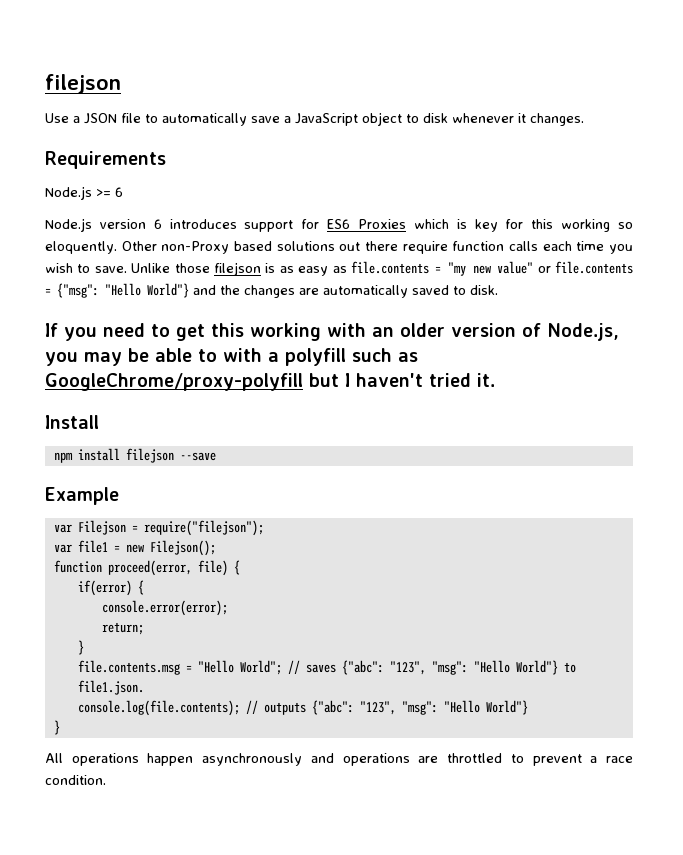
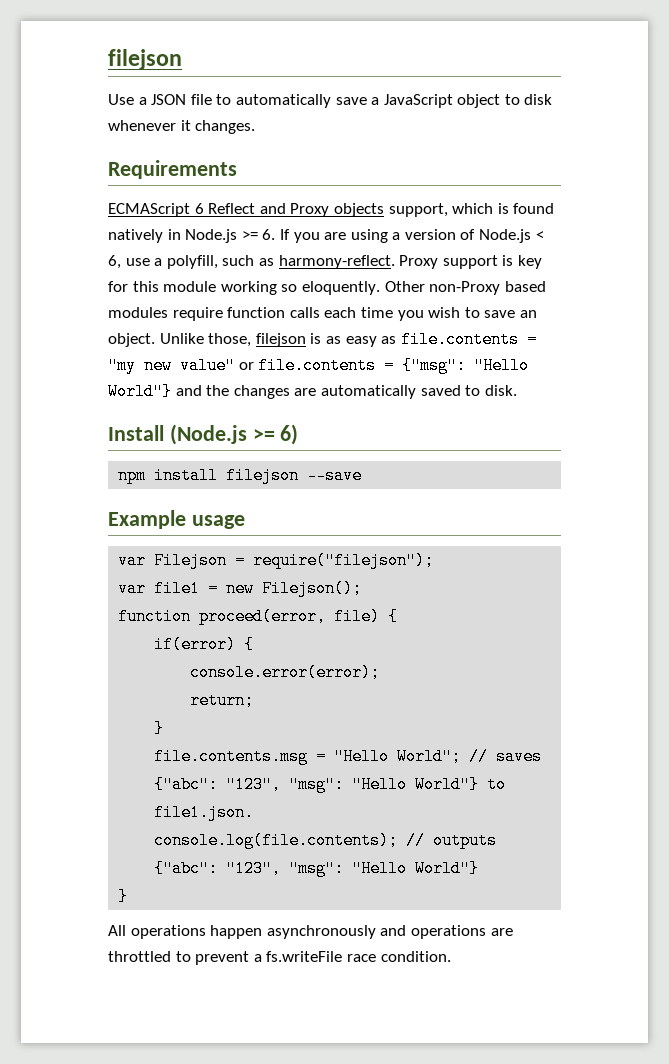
[45,186,123,200] [45,218,449,232] Node.js >= 6 // Node.js version 6 introduces support for ES6 Proxies which -> [108,203,555,217] [108,229,544,243] [108,255,498,269] ECMAScript 6 Reflect and Proxy objects support, which is found natively in Node.js >= 6. If you are using a version of Node.js < 6, use a polyfill, such as harmony-reflect. Proxy support
(554, 224) none -> [163,281,217,292] module
[276,241,398,251] solutions out there -> [108,307,168,318] modules
[94,263,210,273] save. Unlike those -> [484,310,537,318] [108,333,252,347] save an object. Unlike those,
[45,323,619,341] [45,348,418,366] [45,373,495,391] [45,415,99,429] If you need to get this working with an older version of Node.js, you may be able to with a polyfill such as GoogleChrome/proxy-polyfill but I haven't tried it. // Install -> [108,424,299,445] Install (Node.js >= 6)
(119, 496) none -> [191,515,245,529] usage
(598, 759) none -> [266,951,343,962] fs.writeFile

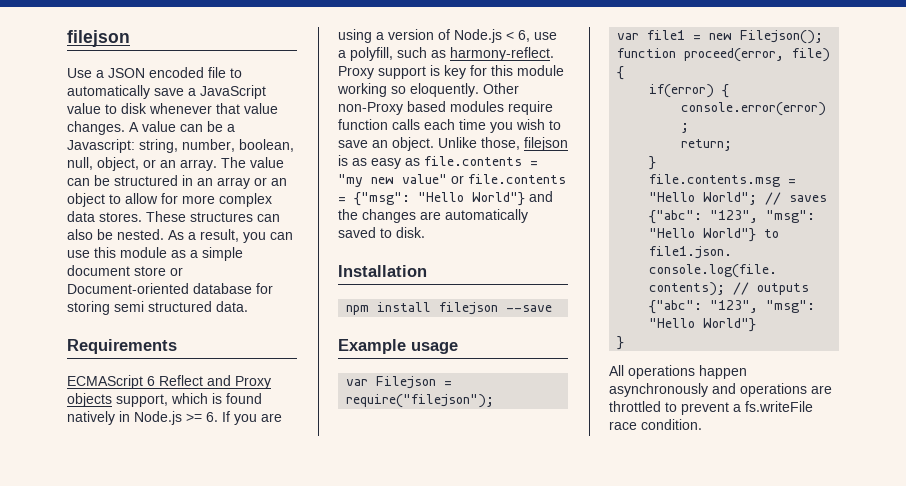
(187, 99) none -> [149,67,204,78] encoded
[457,94,501,108] object -> [67,103,101,114] value
[180,120,191,131] it -> [216,103,278,114] that value
(256, 127) none -> [129,121,235,132] [67,139,294,153] [67,157,284,171] [67,175,287,189] [67,193,272,207] [67,211,280,222] [67,229,293,243] [67,247,243,261] [67,265,183,276] [67,283,273,294] [67,301,248,315] A value can be a Javascript: string, number, boolean, null, object, or an array. The value can be structured in an array or an object to allow for more complex data stores. These structures can also be nested. As a result, you can use this module as a simple document store or Document-oriented database for storing semi structured data.
[108,424,299,445] Install (Node.js >= 6) -> [338,265,427,277] Installation

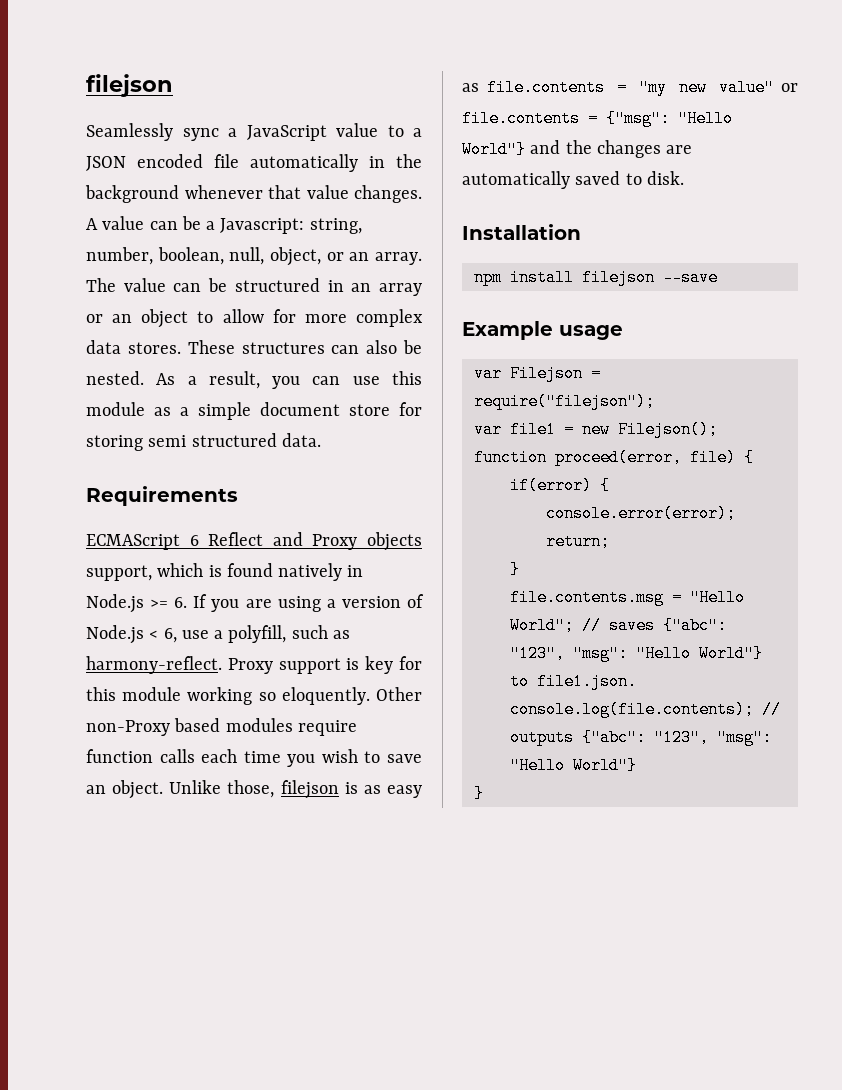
[67,67,242,78] [67,85,266,99] [67,103,147,114] Use a JSON encoded file to automatically save a JavaScript value to disk -> [86,123,422,141] [86,154,422,172] [85,185,179,203] Seamlessly sync a JavaScript value to a JSON encoded file automatically in the background
[170,267,183,276] [67,283,252,294] or Document-oriented database -> (390, 410) none
[609,365,747,379] [609,383,832,397] [609,401,813,415] [609,419,702,430] // All operations happen asynchronously and operations are throttled to prevent a fs.writeFile race condition. -> (484, 793) none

● EXERCISE DETAILS: An exact transcription is needed of the lines from the one with "(598, 759) none" to the one with "[180,120,191,131] it ->" above, both ends included, with pictures left out.

● ANSWER TO THE EXERCISE:
(598, 759) none -> [266,951,343,962] fs.writeFile

(187, 99) none -> [149,67,204,78] encoded
[457,94,501,108] object -> [67,103,101,114] value
[180,120,191,131] it -> [216,103,278,114] that value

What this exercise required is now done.